The shortage of officers is putting pressure on those working at the facility to work in conditions they are not suitable for.

“Today at Newton Correctional Facility, we have correctional councilors working the living unit — that’s not their job,” said Homan. “They aren’t trained to do that. Next they’ll be using other unqualified workers. It’s not safe.”

Not only is the staff being subjected to an unsafe work environment but the prisoners are also met with poor conditions that could affect their abilities to recover upon release.

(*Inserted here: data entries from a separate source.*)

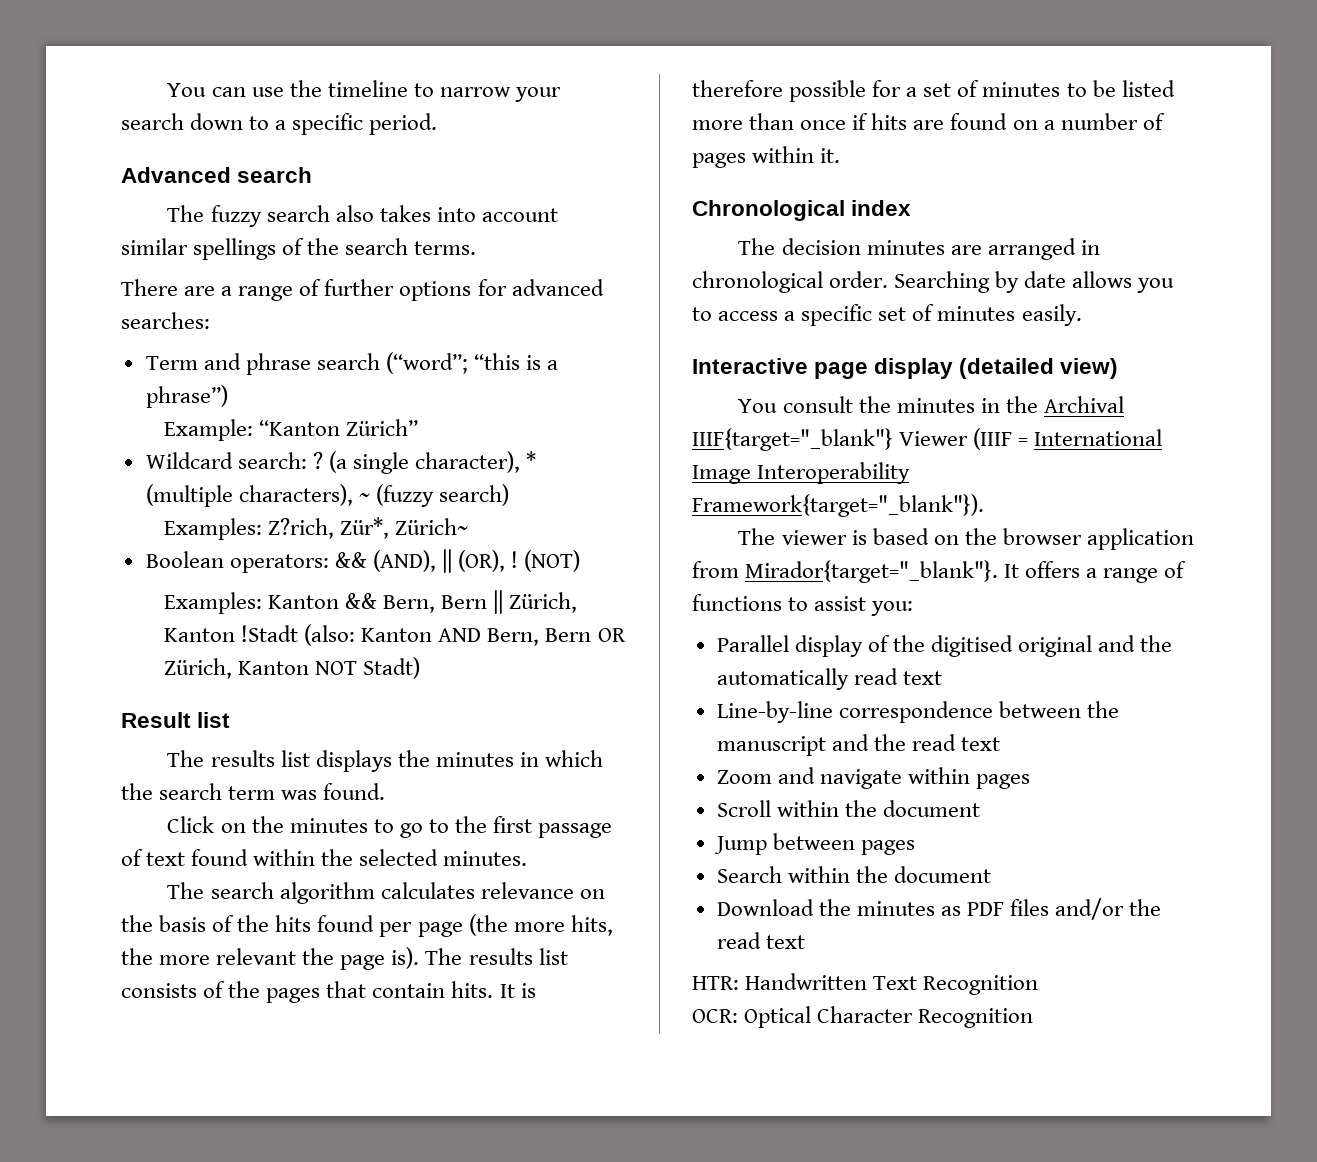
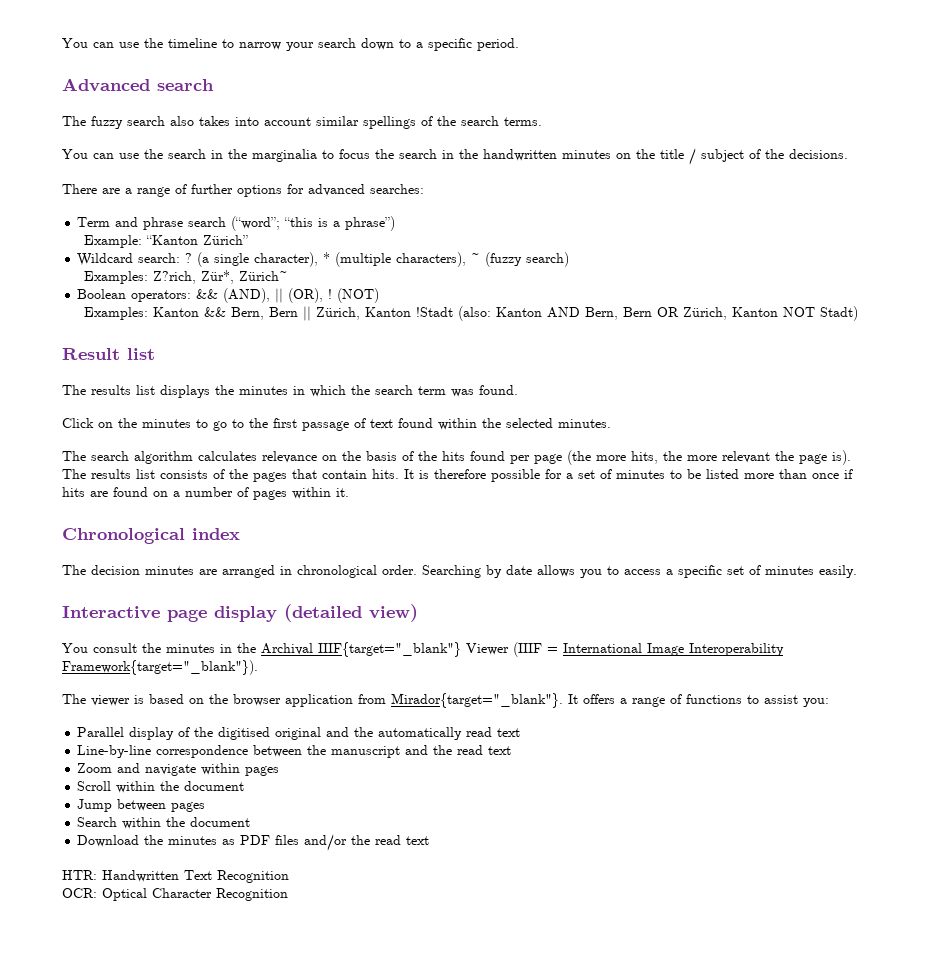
+ You can use the search in the marginalia to focus the search in the handwritten minutes on the title / subject of the decisions.

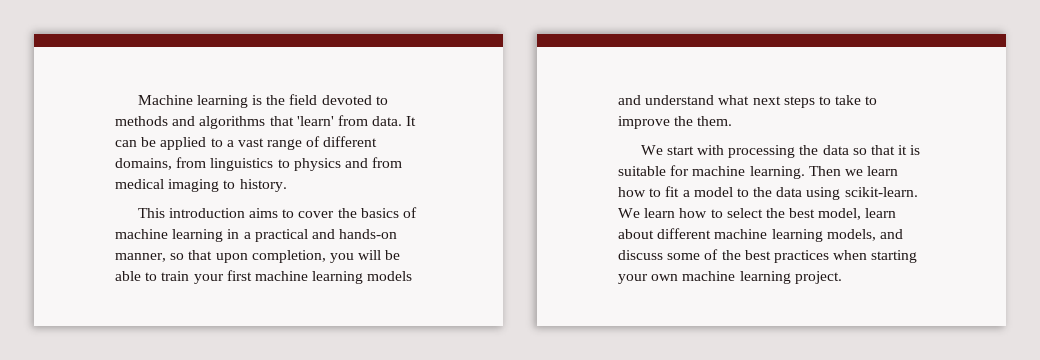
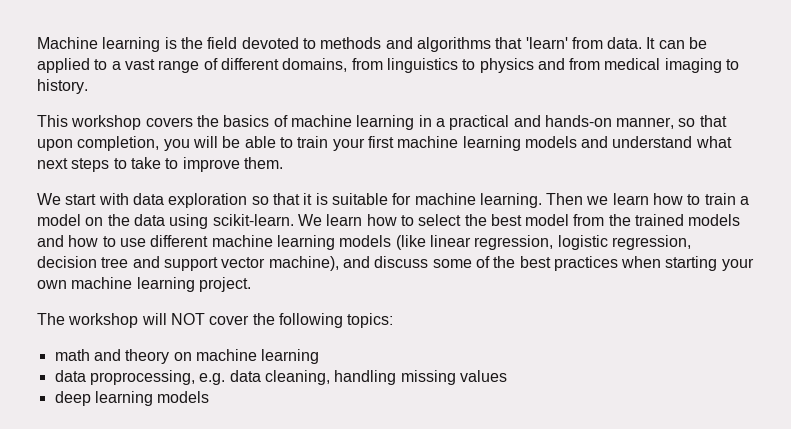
- This introduction aims to cover the basics of machine learning in a practical and hands-on manner, so that upon completion, you will be able to train your first machine learning models and understand what next steps to take to improve the them.
+ This workshop covers the basics of machine learning in a practical and hands-on manner, so that upon completion, you will be able to train your first machine learning models and understand what next steps to take to improve them.
- We start with processing the data so that it is suitable for machine learning.
+ We start with data exploration so that it is suitable for machine learning.
- Then we learn how to fit a model to the data using scikit-learn.
+ Then we learn how to train a model on the data using scikit-learn.
- We learn how to select the best model, learn about different machine learning models, and discuss some of the best practices when starting your own machine learning project.
+ We learn how to select the best model from the trained models and how to use different machine learning models (like linear regression, logistic regression, decision tree and support vector machine), and discuss some of the best practices when starting your own machine learning project.
+ The workshop will NOT cover the following topics:
+ math and theory on machine learning
+ data proprocessing, e.g. data cleaning, handling missing values
+ deep learning models

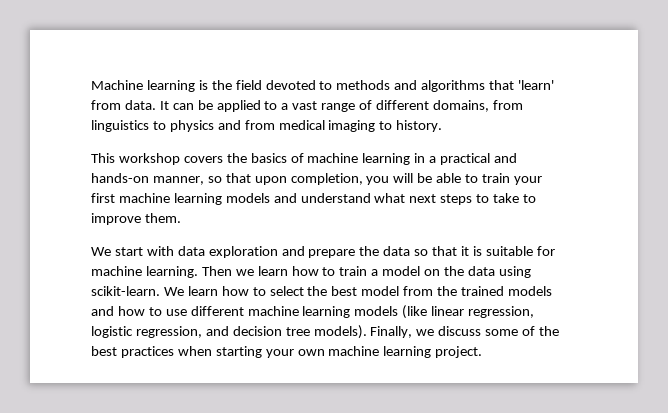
- We start with data exploration so that it is suitable for machine learning.
+ We start with data exploration and prepare the data so that it is suitable for machine learning.
- We learn how to select the best model from the trained models and how to use different machine learning models (like linear regression, logistic regression, decision tree and support vector machine), and discuss some of the best practices when starting your own machine learning project.
+ We learn how to select the best model from the trained models and how to use different machine learning models (like linear regression, logistic regression, and decision tree models). Finally, we discuss some of the best practices when starting your own machine learning project.
- The workshop will NOT cover the following topics:
- math and theory on machine learning
- data proprocessing, e.g. data cleaning, handling missing values
- deep learning models

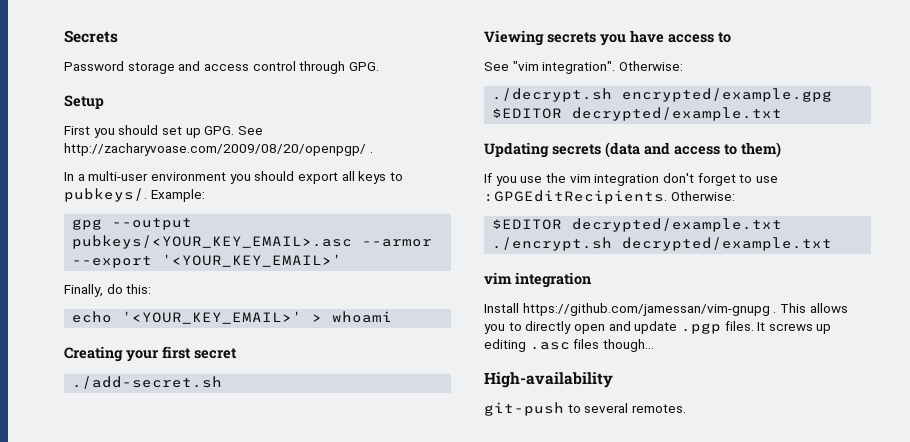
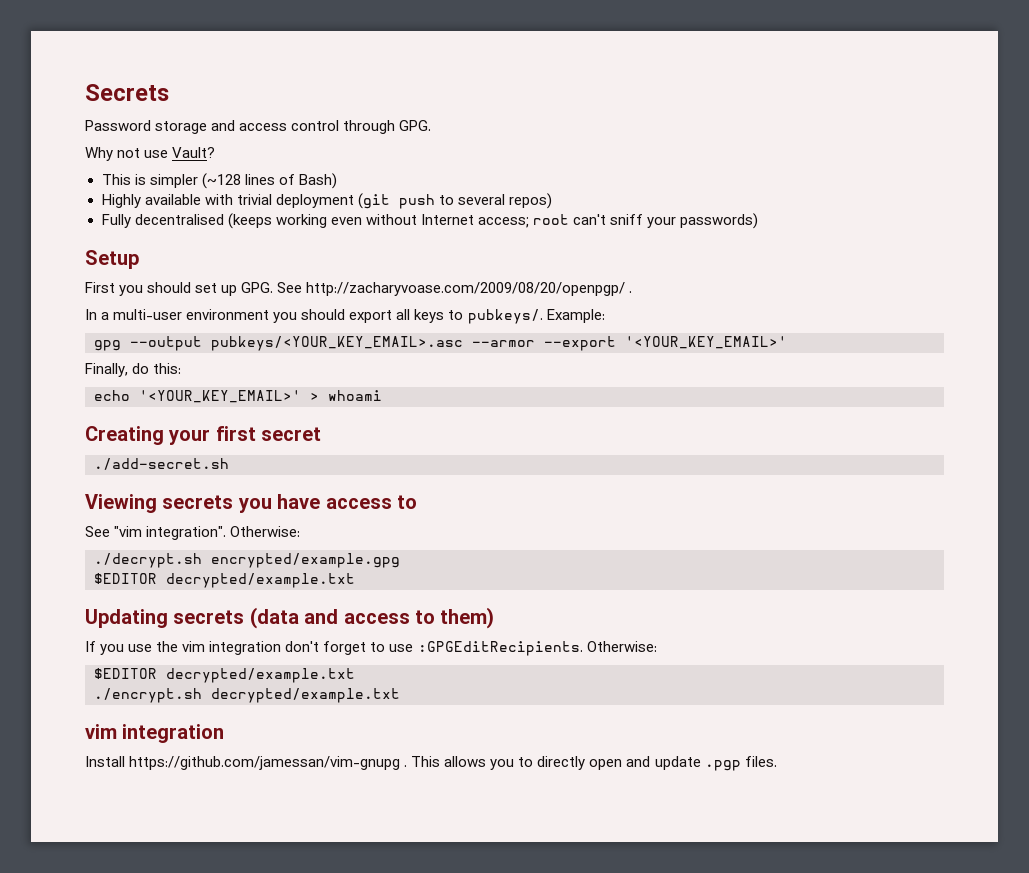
+ Why not use Vault?
+ This is simpler (~128 lines of Bash)
+ Highly available with trivial deployment (git push to several repos)
+ Fully decentralised (keeps working even without Internet access; root can't sniff your passwords)
- It screws up editing .asc files though...
- High-availability
- git-push to several remotes.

Funding may take away the necessary programs or at least cut back on rehabilitation efforts for inmates. According to Homan, many of the inmates are eventually going to be released and when they do rehabilitation should be a goal.

Tips from Texas

Iowa may be in a tough spot right now with its overcrowding issues — but a similar situation in Texas was resolved and resulted in no cost to taxpayers and a safer environment for all.

Republican Texas State Rep. Jerry Madden has become one of the country’s leaders in correctional reform. He was challenged with the task of reducing prison population without compromising public safety, and his answer was not to build more prisons.

“We started our 2007 legislative session with a forecast that said we were going to need 17,000 and a few hundred additional prison beds by 2012,” said Madden. “The cost of a prison in Texas is somewhere around $200 million to build, roughly.”

That meant in five years Texas would have to build eight new prisons spending an estimated total of $1.6 billion.

Instead of building new prisons Madden put the state’s money into intensive, community-based treatment programs to help those low-level drug abusers and mentally ill inmates housed in state prisons transition back to public life.

By providing non-violent offenders the option of treatment plans it saved the state costs to house them in prison and prepared them for their future after incarceration.

“One thing we have in prison: They get free room, free board and free health care, at the public’s expense,” said Madden. “And if we put them out there as a person who has a job and working and living with their family, they may end up paying taxes.”

As a result of Madden’s bill Texas built no prisons, saved money and experienced a drop in the crime rate as well as the number of inmates committing crimes after their release.

“It was a perfect storm — that said, this was the perfect time of opportunity,” said Madden.